Desde o último dia 12, a responsabilidade por fiscalizar terrenos com mato alto em Bauru é do Centro de Controle de Zoonoses (CCZ), órgão da Secretaria Municipal de Saúde, e não mais da Secretaria Municipal do Planejamento (Seplan). Mas ocorre que o CCZ ainda não recebeu da Seplan o cadastro com os endereços dos imóveis e seus respectivos proprietários, informações necessárias para notificação para que a limpeza seja feita, conforme prevê a lei municipal. Ou seja, não tem como notificar o dono do imóvel.
Foi exatamente o que ouviu Marcela da Silva Arão, que procurou o CCZ para reclamar de um terreno que está com mato alto. Como ela relatou ontem na Tribuna do Leitor do JC, após telefonar para prefeitura para pedir fiscalização no terreno e ser repassada de um departamento para outro, no quarto órgão indicado, no CCZ, ao informar sua solicitação, recebeu a resposta que não esperava.
O funcionário que atendeu Marcela informou que ainda não existe banco de dados suficiente nem tão pouco funcionários treinados para notificar proprietários de terrenos com mato alto. “Terei que investigar junto ao Cartório de Registro local competente (+/- cinco dias úteis), descobrir sua matrícula (do imóvel) e pagar uma certidão (R$ 28,70) para, somente depois, dar as referidas “pistas” ao setor público?”, questiona.
Marcela queria pedir fiscalização para um terreno ao lado da casa de um parente seu, no Jardim América, e para outro ao lado da sua casa, que fica na rua Maria José. Pela lei municipal, é função da prefeitura fiscalizar reclamações referentes a terrenos com mato alto. Constatado que o imóvel está com mato alto, o proprietário é notificado a providenciar a limpeza, sob pena de ser multado em 5% do valor venal do terreno. Ele tem 30 dias para fazer a limpeza e informar a prefeitura.

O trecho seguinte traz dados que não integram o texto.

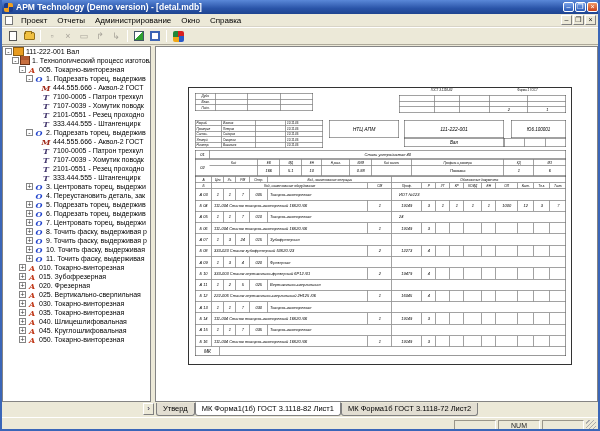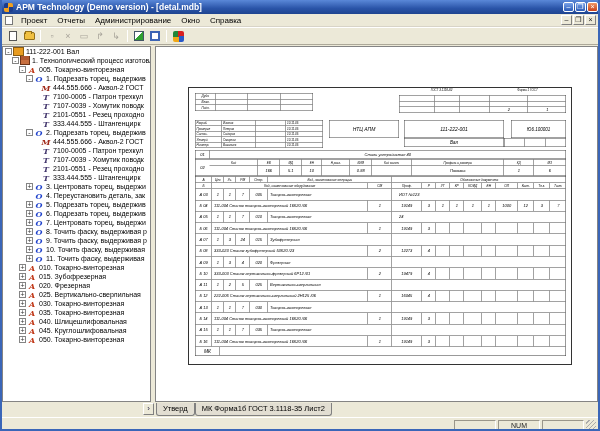--- a/index.html
+++ b/index.html
@@ -671,21 +671,22 @@
               </div>
             </div>
         </div>
       </div>
     </div>
   </div>
 
   <div id="tabbar">
     <div id="tab-scroll">›</div>
   <div class="tab">Утверд</div>
-      <div class="tab">МК Форма1б ГОСТ 3.1118-35 Лист2</div>
+      <div class="tab active">МК Форма1(1б) ГОСТ 3.1118-82 Лист1</div>
+      <div class="tab">МК Форма1б ГОСТ 3.1118-72 Лист2</div>
     </div>
 
   <div id="statusbar">
     <div class="st-main"></div>
     <div class="st-cell"></div>
     <div class="st-cell">NUM</div>
     <div class="st-cell"></div>
     <div id="grip"></div>
   </div>
 </div>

Uma construção abandonada há cerca de dois anos na quadra 3 da avenida Cruzeiro do Sul está deixando os vizinhos, que também cobram fiscalização, em polvorosa. À medida que o mato cresce no imóvel, aumenta a preocupação dos moradores com segurança. Eles, que já sofrem com bichos que procriam na obra inacabada, apontam que o local facilita a ação de bandidos.
Recentemente, uma bicicleta foi furtada do quintal de uma casa na rua Piauí, vizinha da obra em questão. O morador acredita que o ladrão conseguiu pular no seu quintal pela obra abandonada.